▶ Records shown:
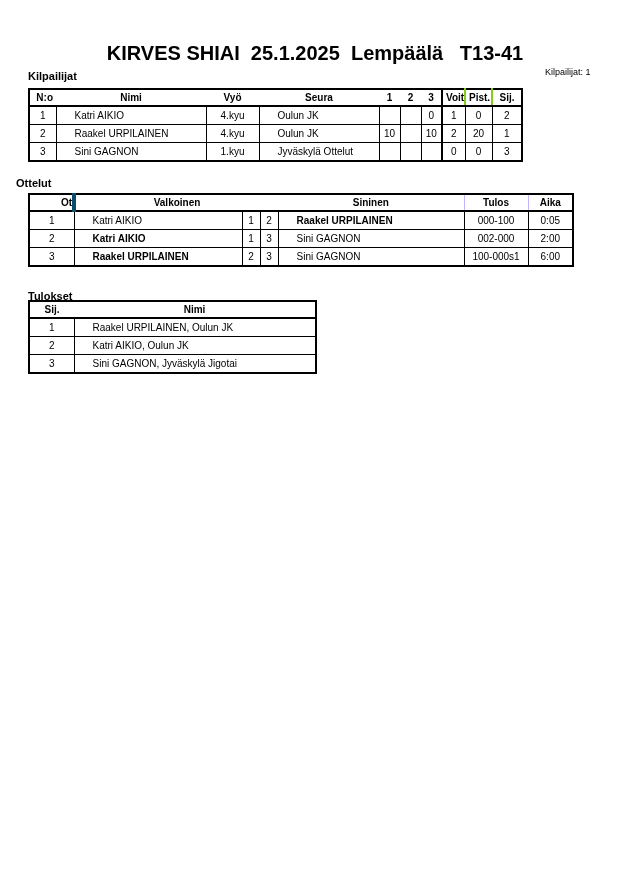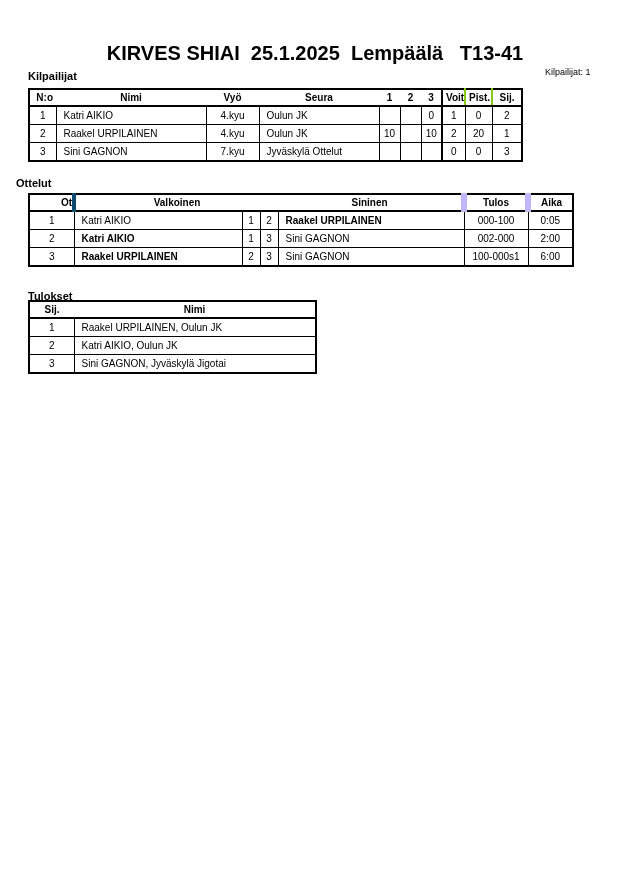--- a/index.html
+++ b/index.html
@@ -53,7 +53,7 @@
   tbody td { border: 1px solid #000; }
 
   .al { text-align: right; }
-  .name-cell { text-align: left; padding-left: 7px; }
+  .name-cell { text-align: left; padding-left: 18px; }
   .bold { font-weight: bold; }
 
   

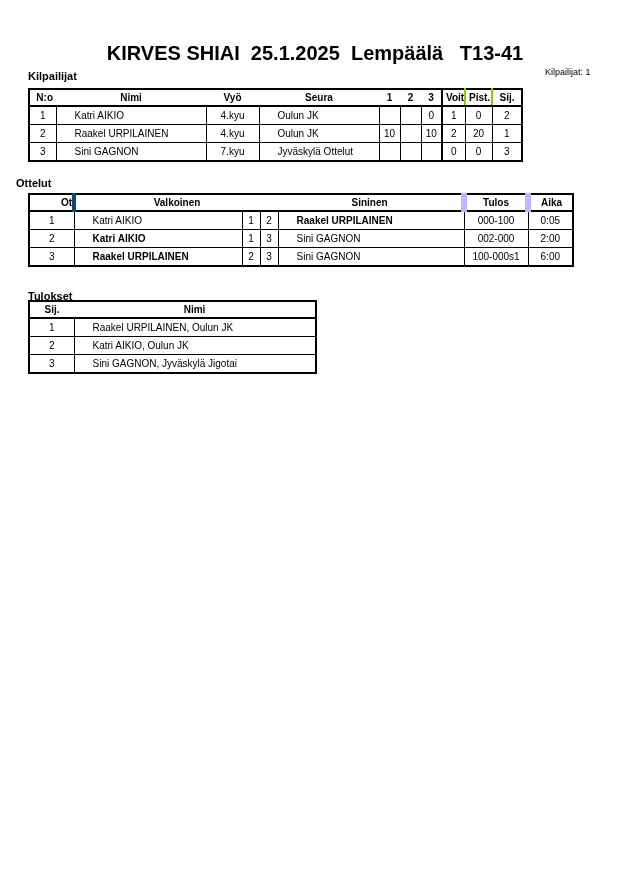--- a/index.html
+++ b/index.html
@@ -128,7 +128,7 @@
       <tr>
         <td>3</td>
         <td class="name-cell">Sini GAGNON</td>
-        <td>7.kyu</td>
+        <td>1.kyu</td>
         <td class="name-cell">Jyväskylä Ottelut</td>
         <td></td>
         <td></td>

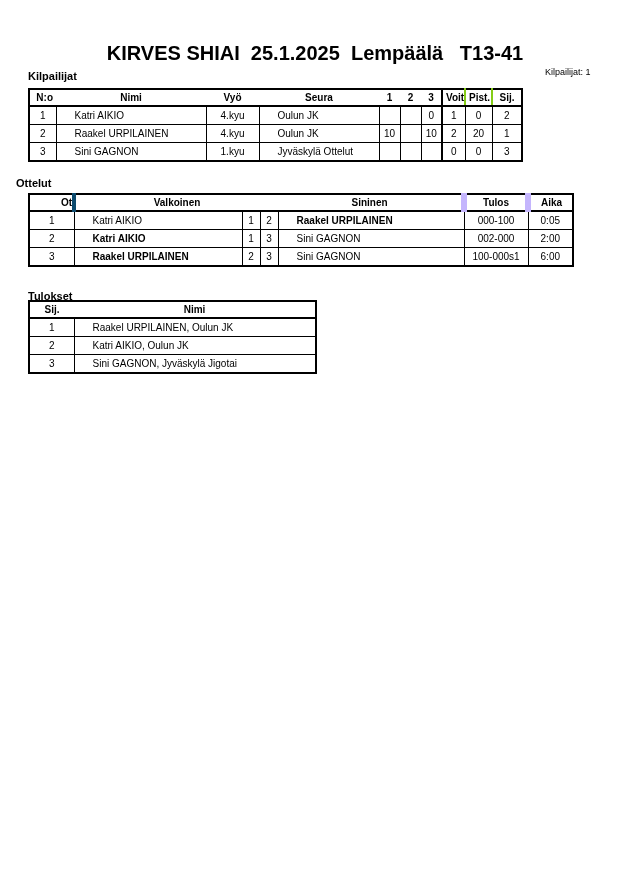--- a/index.html
+++ b/index.html
@@ -62,7 +62,7 @@
   thead th.vg { border-left: 2px solid #84cc16; }
   
   thead th.hdr-vline-r { border-right: 4px solid #0c4a6e; padding-left: 31px; }
-  thead th.hdr-vline-l { border-left: 6px solid #c4b5fd; margin-left: 36px; }
+  thead th.hdr-vline-l { border-left: 1px solid #c4b5fd; margin-left: 36px; }
 </style>
 </head>
 <body>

▶ Exercise requirements: Output the data above verbatim, pictures excluded.

▶ Answer box:
--- a/index.html
+++ b/index.html
@@ -53,7 +53,7 @@
   tbody td { border: 1px solid #000; }
 
   .al { text-align: right; }
-  .name-cell { text-align: left; padding-left: 7px; }
+  .name-cell { text-align: left; padding-left: 18px; }
   .bold { font-weight: bold; }
 
   

--- a/index.html
+++ b/index.html
@@ -128,7 +128,7 @@
       <tr>
         <td>3</td>
         <td class="name-cell">Sini GAGNON</td>
-        <td>7.kyu</td>
+        <td>1.kyu</td>
         <td class="name-cell">Jyväskylä Ottelut</td>
         <td></td>
         <td></td>

--- a/index.html
+++ b/index.html
@@ -62,7 +62,7 @@
   thead th.vg { border-left: 2px solid #84cc16; }
   
   thead th.hdr-vline-r { border-right: 4px solid #0c4a6e; padding-left: 31px; }
-  thead th.hdr-vline-l { border-left: 6px solid #c4b5fd; margin-left: 36px; }
+  thead th.hdr-vline-l { border-left: 1px solid #c4b5fd; margin-left: 36px; }
 </style>
 </head>
 <body>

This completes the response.